Ce qui doit distinguer Cloud Demat de la concurrence, c’est le nombre d’applications externes ‘best in class’ intégrées en standard dans la plate-forme sous la forme d’une sorte de centre d’applis. Il s’agit en l’occurrence de EMAsphere (tableaux de bord financiers et budgétisation au départ de la PME), Codabox (pour consulter notamment les extraits de compte, le lien avec les secrétariats sociaux, etc.), Silverfin (outil pour les bureaux comptables avec notamment rapportage sur les liquidités et la solvabilité), CompanyWeb (base de données financière sur laquelle collabore tous les comptables étant donné qu’elle permet de visualiser des documents officiels ou le comportement de paiement d’un client) et Intellifin (un acteur qui propose, au départ d’informations financières, des comparaisons avec d’autres entreprises et organisations de même taille et de même secteur – Sage utilise d’ailleurs elle-même la technologie de Clearfacts dans ce contexte).

La robotisation dans notre secteur est bel et bien une réalité et ce mouvement ne pourra plus être arrêté.

L’entrepreneur comme point de départ

Alors qu’Exact est un logiciel (cloud) relativement récent, Sage fait plutôt partie des valeurs établies aux côtés de Winbooks et Kluwer notamment. Beaucoup plus récent par contre est la start-up Yuki – même si l’on devrait sans doute plutôt parler de scale-up pour cette société fondée voici 3 ans et demi et qui compte 8.500 clients (entreprises) répartis sur 220 bureaux comptables. Ellen Sano est sa jeune directrice générale et faisait partie en début d’année du top 5 des candidates au titre de Young ICT Lady of the Year de Data News. Nous la rencontrons précisément dans le cadre de la conférence Exact Live Belgium. ” Certes, Exact est l’un de nos concurrents. Mais l’avantage est que nous pouvons ensemble faire bouger le marché. Nous essayons en partenariat de numériser les bureaux, sachant que beaucoup d’entre eux doivent encore se lancer sans savoir encore vraiment comment et où commencer “, explique Ellen Sano. Pourtant, l’approche de Yuki est légèrement différente. ” Nous essayons de faire la différence en mettant l’entrepreneur au centre et en le déchargeant totalement de l’aspect comptable. La plupart des autres progiciels ne le font pas, ce qui est regrettable car les bureaux comptables n’existent finalement que par la grâce des entrepreneurs “, précise encore Sano. De même, l’approche commerciale est différente. ” Nous vendons uniquement à des comptes et pas directement aux entrepreneurs. Nous sommes les seuls à avoir fait ce choix strict “, insiste encore la directrice générale de Yuki, de loin le progiciel le plus récent du marché.

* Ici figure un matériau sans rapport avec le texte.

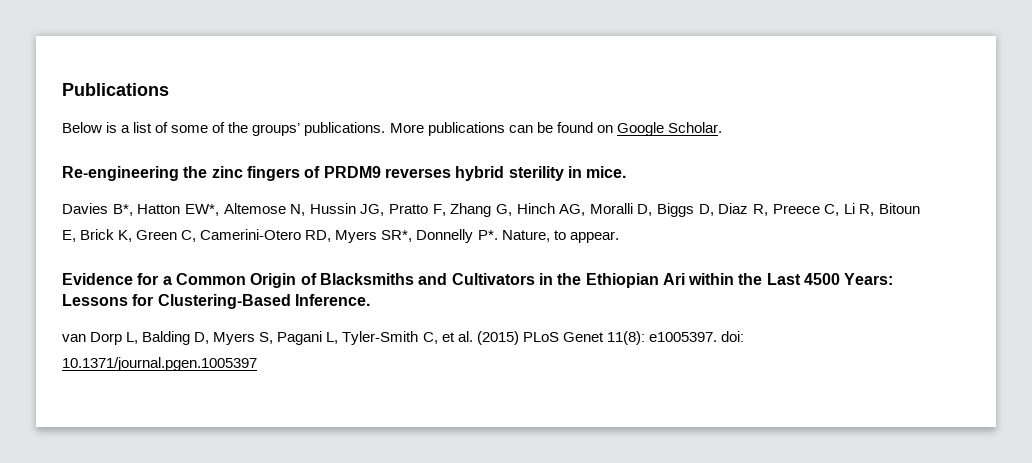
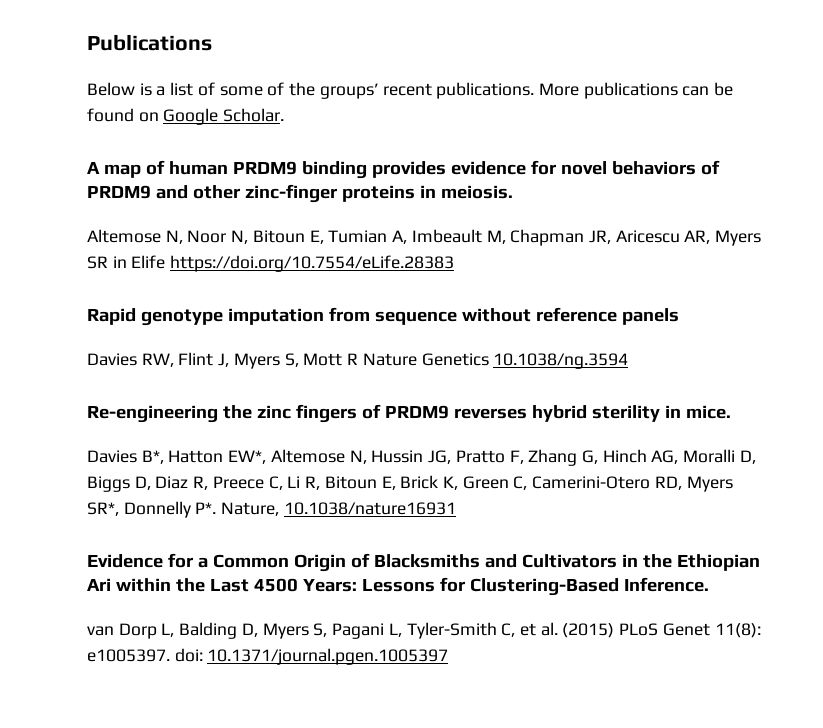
(301, 129) none -> [382,83,432,96] recent
(722, 127) none -> [87,160,720,179] [87,184,513,203] [87,229,762,246] [87,255,455,272] [87,307,679,326] [87,352,629,369] // A map of human PRDM9 binding provides evidence for novel behaviors of PRDM9 and other zinc-finger proteins in meiosis. // Altemose N, Noor N, Bitoun E, Tumian A, Imbeault M, Chapman JR, Aricescu AR, Myers SR in Elife https://doi.org/10.7554/eLife.28383 // Rapid genotype imputation from sequence without reference panels // Davies RW, Flint J, Myers S, Mott R Nature Genetics 10.1038/ng.3594
[553,230,619,243] to appear. -> [283,502,456,515] 10.1038/nature16931

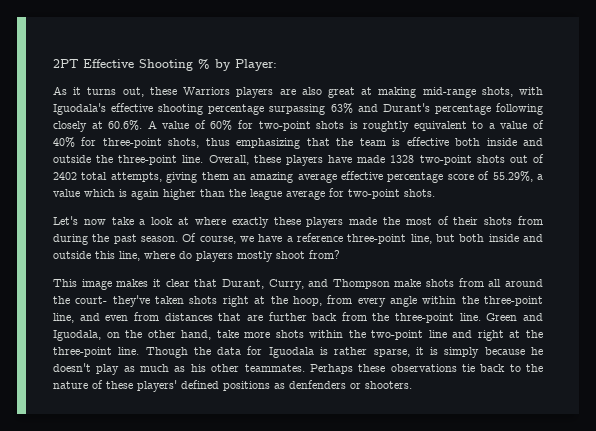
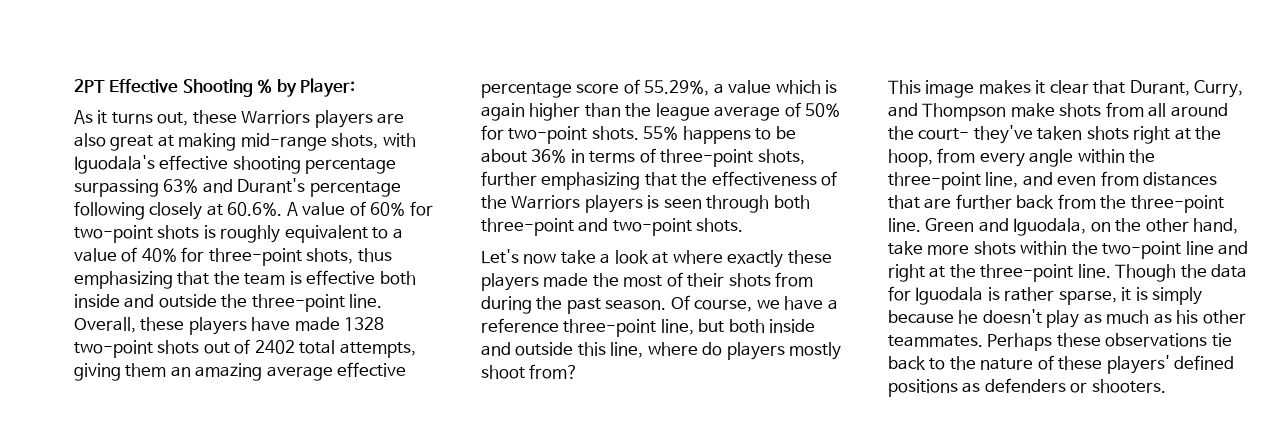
[363,121,410,132] roughtly -> [220,225,281,243] roughly
(325, 195) none -> [784,102,841,117] of 50%
(435, 193) none -> [643,126,796,144] [481,148,805,167] [481,171,838,190] [481,195,810,213] [481,218,744,236] 55% happens to be about 36% in terms of three-point shots, further emphasizing that the effectiveness of the Warriors players is seen through both three-point and two-point shots.
[289,380,346,389] denfenders -> [984,378,1066,393] defenders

” Notre principal atout, me demanderez-vous ? C’est ce qui a fait notre handicap au début, à savoir d’être partis de rien. Nous avons commencé par redéfinir les processus dans une optique d’automatisation poussée. Mais cela nous permet désormais de pouvoir réagir beaucoup plus rapidement “, estime toujours Ellen Sano. Mais cette automatisation – entendez une robotisation logicielle grâce à l’intelligence artificielle – ne va-t-elle pas finalement rendre superflu le bureau comptable ? ” Vous savez, les tâches seront évidemment bien différentes. Mais je suis convaincue que les bureaux qui auront franchi le pas de la numérisation seront plus rentables que par le passé. Pourquoi ? Parce qu’un entrepreneur n’est pas disposé à payer pour de la conformité, mais bien pour de bons conseils. Et c’est ce qui doit guider le comptable de demain “, conclut Sano.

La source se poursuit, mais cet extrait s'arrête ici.